**TASK STATEMENT:** What is needed is an exact copy of the lines in the entries below from the one holding "border: 1px solid" through the one holding "align-items: center ->", pictures excluded.

**PROVIDED MATERIAL:**
_ _ _ _

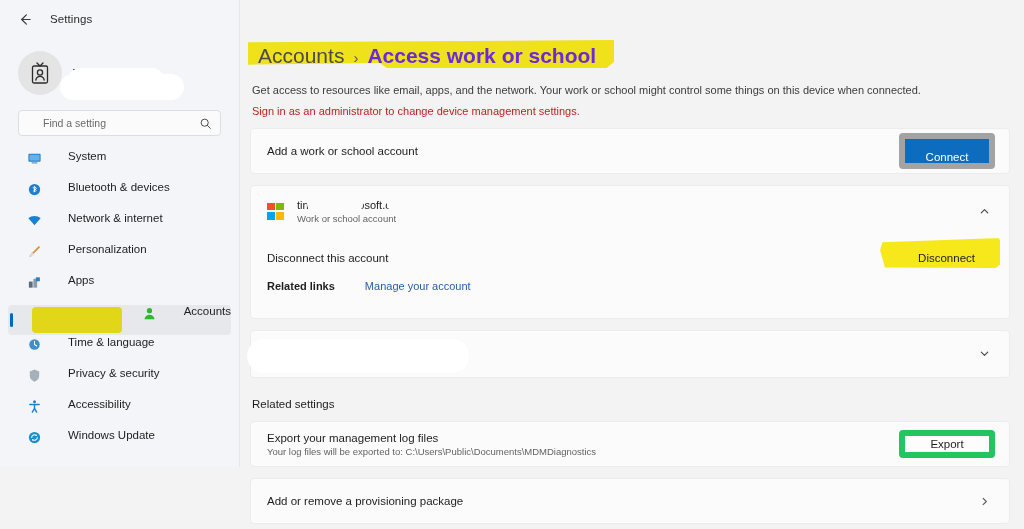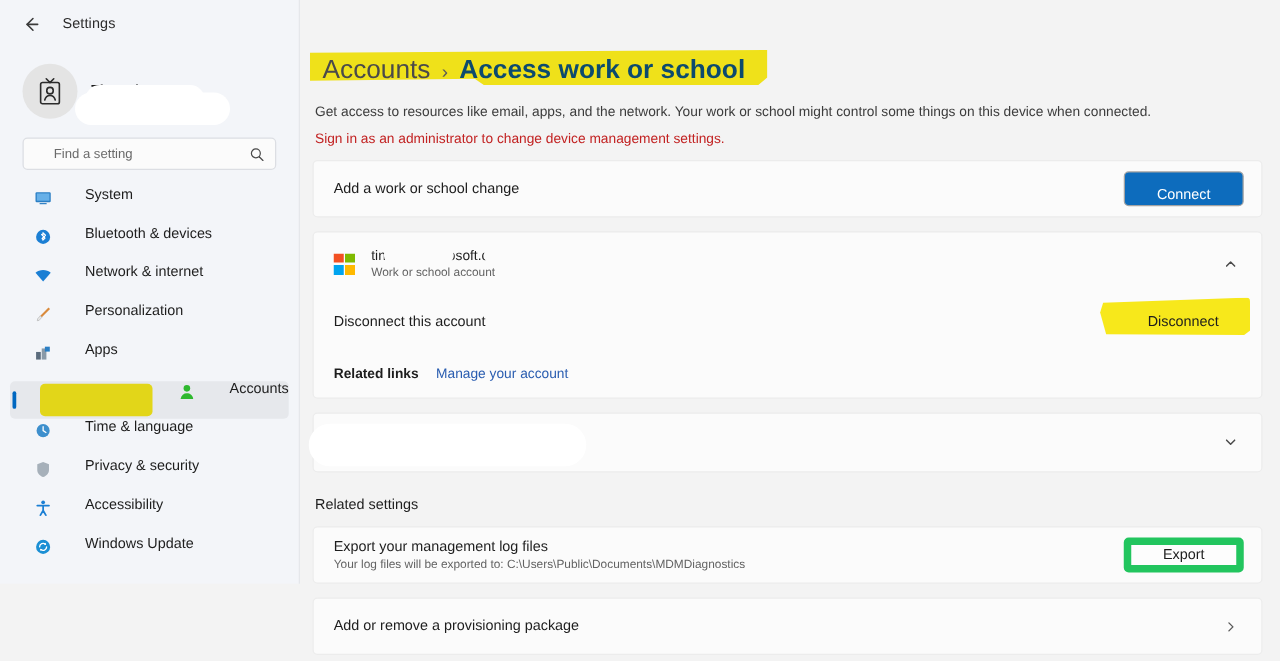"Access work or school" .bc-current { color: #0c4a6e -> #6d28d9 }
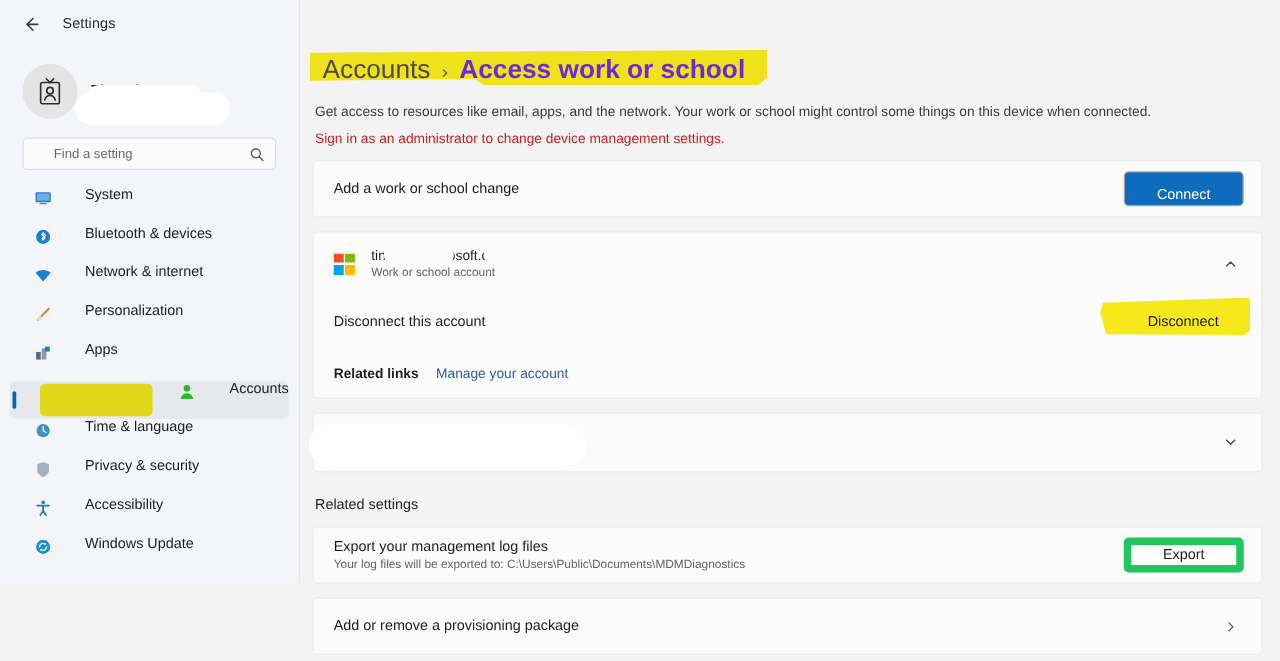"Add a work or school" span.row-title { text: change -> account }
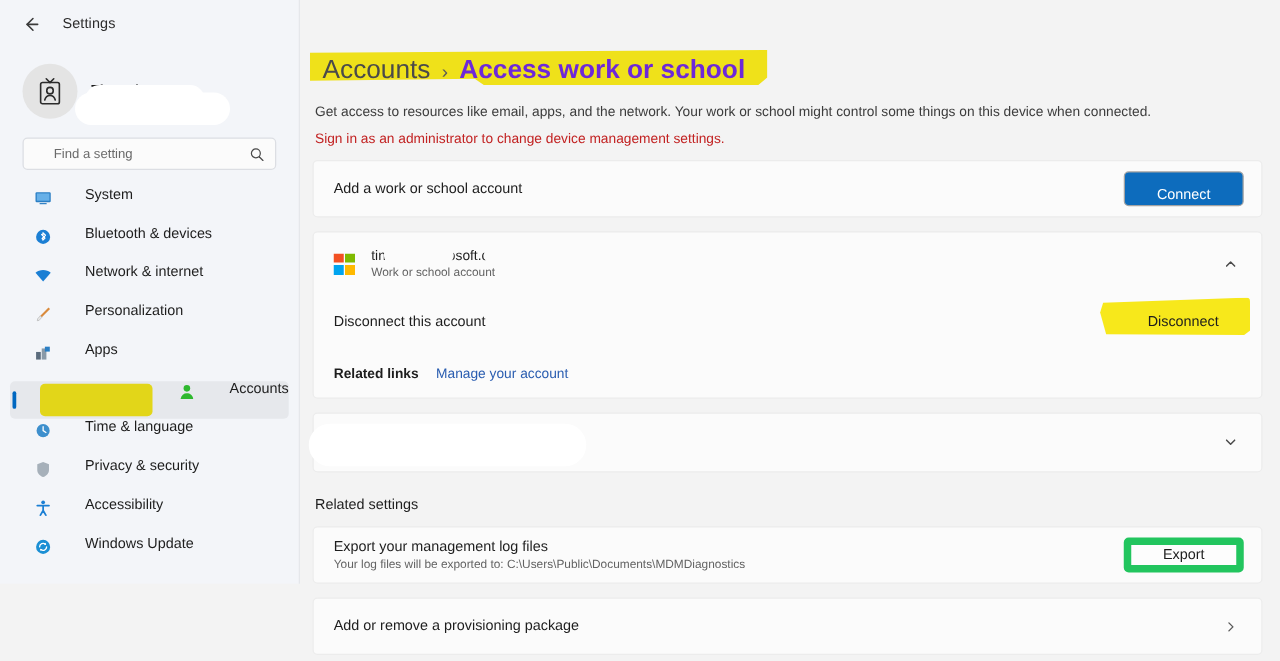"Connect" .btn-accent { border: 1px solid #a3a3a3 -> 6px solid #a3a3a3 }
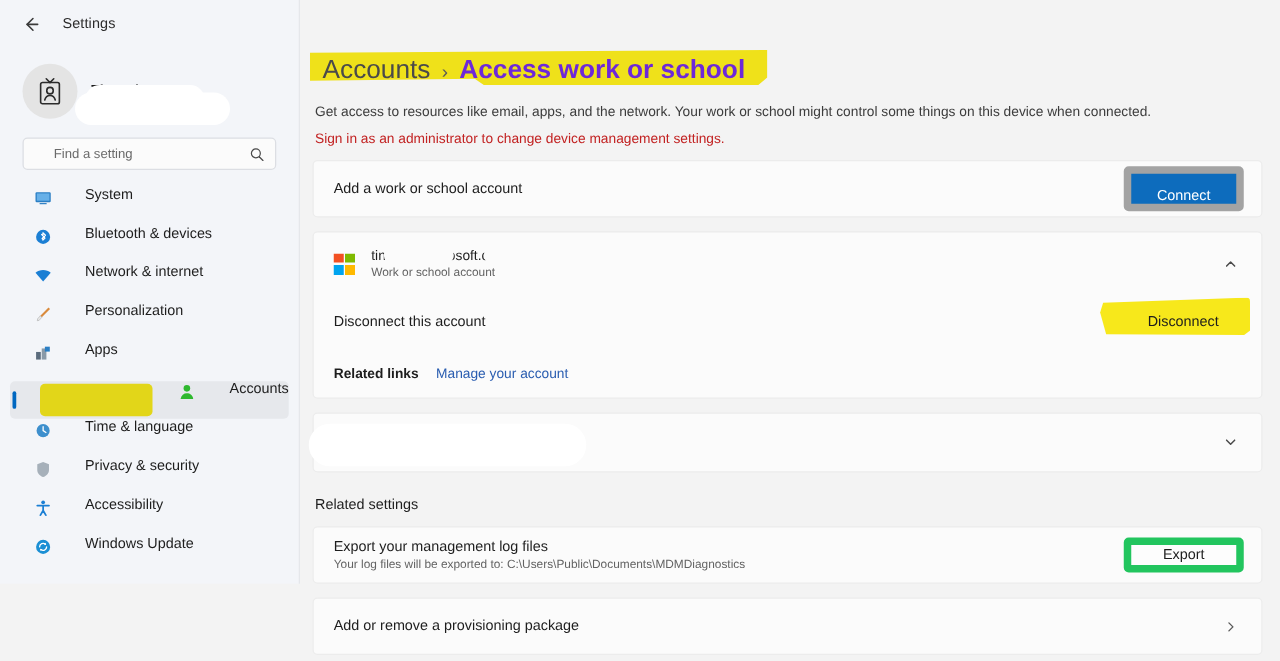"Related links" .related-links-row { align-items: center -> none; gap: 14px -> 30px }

_ _ _ _

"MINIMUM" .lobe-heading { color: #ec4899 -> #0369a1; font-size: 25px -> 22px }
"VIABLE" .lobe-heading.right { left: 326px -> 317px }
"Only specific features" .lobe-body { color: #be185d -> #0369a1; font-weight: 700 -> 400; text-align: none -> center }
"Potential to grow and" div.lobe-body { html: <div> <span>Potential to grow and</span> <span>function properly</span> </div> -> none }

_ _ _ _

**SOLUTION TO THE PROBLEM:**
"Connect" .btn-accent { border: 1px solid #a3a3a3 -> 6px solid #a3a3a3 }
"Related links" .related-links-row { align-items: center -> none; gap: 14px -> 30px }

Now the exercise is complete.